Wilhelm frunció el ceño.

-No lo afirmaría yo tan a la ligera, monsieur, ya que cosas mucho más increíbles han llegado a suceder; impensable era, por ejemplo, la Revolución Francesa, e impensable, también, que la misma alumbrase a un emperador... No deberíamos, pues, extrañarnos ya ante nada... ¿Os imagináis un mundo sin sórdidas conspiraciones, sin golpes de estado, sin guerras? –propuso soñadoramente.

-Mal ejemplo me ponéis –ironizó Dorigny-, si pensamos, por ejemplo, en una Catalina II.

Von Reisenbach exclamó impetuosamente en un rebrote de su antigua fogosidad.

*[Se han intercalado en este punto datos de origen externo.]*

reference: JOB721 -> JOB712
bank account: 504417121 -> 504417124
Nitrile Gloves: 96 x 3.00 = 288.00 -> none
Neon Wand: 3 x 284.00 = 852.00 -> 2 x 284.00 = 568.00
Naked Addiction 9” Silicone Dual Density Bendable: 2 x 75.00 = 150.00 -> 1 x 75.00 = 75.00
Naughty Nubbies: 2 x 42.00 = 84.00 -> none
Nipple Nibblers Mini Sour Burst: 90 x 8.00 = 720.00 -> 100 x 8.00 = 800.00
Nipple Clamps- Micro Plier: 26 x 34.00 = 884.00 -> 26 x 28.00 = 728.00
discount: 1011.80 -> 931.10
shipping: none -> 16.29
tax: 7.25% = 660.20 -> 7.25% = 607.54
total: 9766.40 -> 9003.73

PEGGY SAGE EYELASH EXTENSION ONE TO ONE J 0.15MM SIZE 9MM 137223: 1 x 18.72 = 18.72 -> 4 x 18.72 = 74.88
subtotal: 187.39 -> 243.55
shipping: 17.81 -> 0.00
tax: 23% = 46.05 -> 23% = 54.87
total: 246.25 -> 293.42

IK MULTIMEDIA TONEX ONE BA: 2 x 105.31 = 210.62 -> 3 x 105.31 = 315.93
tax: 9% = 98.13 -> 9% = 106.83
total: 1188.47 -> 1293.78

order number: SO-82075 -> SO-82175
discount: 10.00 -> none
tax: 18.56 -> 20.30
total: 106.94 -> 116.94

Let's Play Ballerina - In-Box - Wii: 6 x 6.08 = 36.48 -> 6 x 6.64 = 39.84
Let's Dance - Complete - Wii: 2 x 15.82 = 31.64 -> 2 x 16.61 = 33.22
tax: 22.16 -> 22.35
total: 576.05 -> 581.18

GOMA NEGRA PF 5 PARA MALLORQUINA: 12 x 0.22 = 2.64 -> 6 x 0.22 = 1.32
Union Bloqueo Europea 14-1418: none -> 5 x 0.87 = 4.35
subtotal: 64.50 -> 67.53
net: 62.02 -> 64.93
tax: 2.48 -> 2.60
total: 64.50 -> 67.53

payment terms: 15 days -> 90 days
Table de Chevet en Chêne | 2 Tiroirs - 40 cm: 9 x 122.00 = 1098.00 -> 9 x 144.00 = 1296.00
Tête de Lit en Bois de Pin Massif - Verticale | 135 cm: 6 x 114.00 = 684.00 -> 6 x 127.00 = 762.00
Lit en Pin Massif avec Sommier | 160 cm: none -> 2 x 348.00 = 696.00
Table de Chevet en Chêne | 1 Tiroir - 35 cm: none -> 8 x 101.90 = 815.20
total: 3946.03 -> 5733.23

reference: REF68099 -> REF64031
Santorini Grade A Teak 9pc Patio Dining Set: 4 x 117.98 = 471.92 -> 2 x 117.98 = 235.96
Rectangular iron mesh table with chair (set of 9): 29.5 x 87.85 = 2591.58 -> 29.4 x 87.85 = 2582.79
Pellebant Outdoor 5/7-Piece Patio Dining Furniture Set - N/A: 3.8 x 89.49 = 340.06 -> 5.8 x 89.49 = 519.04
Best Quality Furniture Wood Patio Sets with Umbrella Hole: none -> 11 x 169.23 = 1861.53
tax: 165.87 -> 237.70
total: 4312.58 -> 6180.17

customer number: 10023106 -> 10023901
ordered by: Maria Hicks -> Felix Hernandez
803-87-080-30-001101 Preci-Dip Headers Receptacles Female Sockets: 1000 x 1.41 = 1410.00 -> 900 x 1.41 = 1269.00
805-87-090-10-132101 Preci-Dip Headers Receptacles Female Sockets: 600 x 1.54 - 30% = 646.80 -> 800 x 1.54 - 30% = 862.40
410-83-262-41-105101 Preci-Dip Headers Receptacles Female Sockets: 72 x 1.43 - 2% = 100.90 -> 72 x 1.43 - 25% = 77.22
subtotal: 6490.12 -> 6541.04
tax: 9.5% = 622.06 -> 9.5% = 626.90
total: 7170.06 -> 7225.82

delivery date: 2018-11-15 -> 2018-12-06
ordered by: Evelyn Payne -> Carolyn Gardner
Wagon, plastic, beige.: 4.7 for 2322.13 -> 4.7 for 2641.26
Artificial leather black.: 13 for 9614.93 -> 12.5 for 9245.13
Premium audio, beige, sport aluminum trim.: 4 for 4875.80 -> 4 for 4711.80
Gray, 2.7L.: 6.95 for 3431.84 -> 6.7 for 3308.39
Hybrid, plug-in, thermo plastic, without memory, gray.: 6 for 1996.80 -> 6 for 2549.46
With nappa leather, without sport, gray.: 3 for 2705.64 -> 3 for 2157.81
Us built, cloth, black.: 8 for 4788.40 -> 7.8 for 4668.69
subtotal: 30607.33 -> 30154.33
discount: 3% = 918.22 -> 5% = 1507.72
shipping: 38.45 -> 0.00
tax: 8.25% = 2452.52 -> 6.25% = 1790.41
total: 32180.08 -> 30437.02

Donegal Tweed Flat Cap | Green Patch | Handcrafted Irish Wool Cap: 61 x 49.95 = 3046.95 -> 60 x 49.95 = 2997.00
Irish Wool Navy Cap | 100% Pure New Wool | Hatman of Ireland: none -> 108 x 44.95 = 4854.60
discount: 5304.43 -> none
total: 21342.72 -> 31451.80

-¡Oh!, la excepción bien podría confirmar una regla no vigente aún, y, por otra parte, Catalina se dejaba influir bastante por sus amantes, ¡de nuevo el amor, no lo olvidéis!, además, esa conspiración fue realizada en defensa propia –agregó Wilhelm apresuradamente, refiriéndose al complot que acabó con la vida del zar Pedro, como si el papel que tuvo Catalina en ello para salvar su propia cabeza, cimentase la teoría de un mundo mejor gobernado por mujeres.

Dorigny no pudo evitar una expresión de escepticismo, gesto que forzó al poeta a insistir:

-Em Weimar gobernó Anna Amalia, la duquesa madre, que lo levantó de sus propias cenizas, no lo olvidéis nunca amigo mío.

Su interlocutor no tuvo más remedio que disimular una sonrisa; recordaba a la duquesa muy inteligente y protectora de las artes pero que gobernaba como un hombre, sin concesiones a la más mínima debilidad femenina.

-Quizás más adelante, dentro de unos años, me decida y escriba un ensayo sobre lo que sin duda estáis pensando que se trata de una nueva utopía.

Philippe-Lucien se limitó a contemplarle de reojo con afectuosa indulgencia y ambos caballeros continuaron su tranquilo paseo por los jardines, bajo el sol de un apacible atardecer.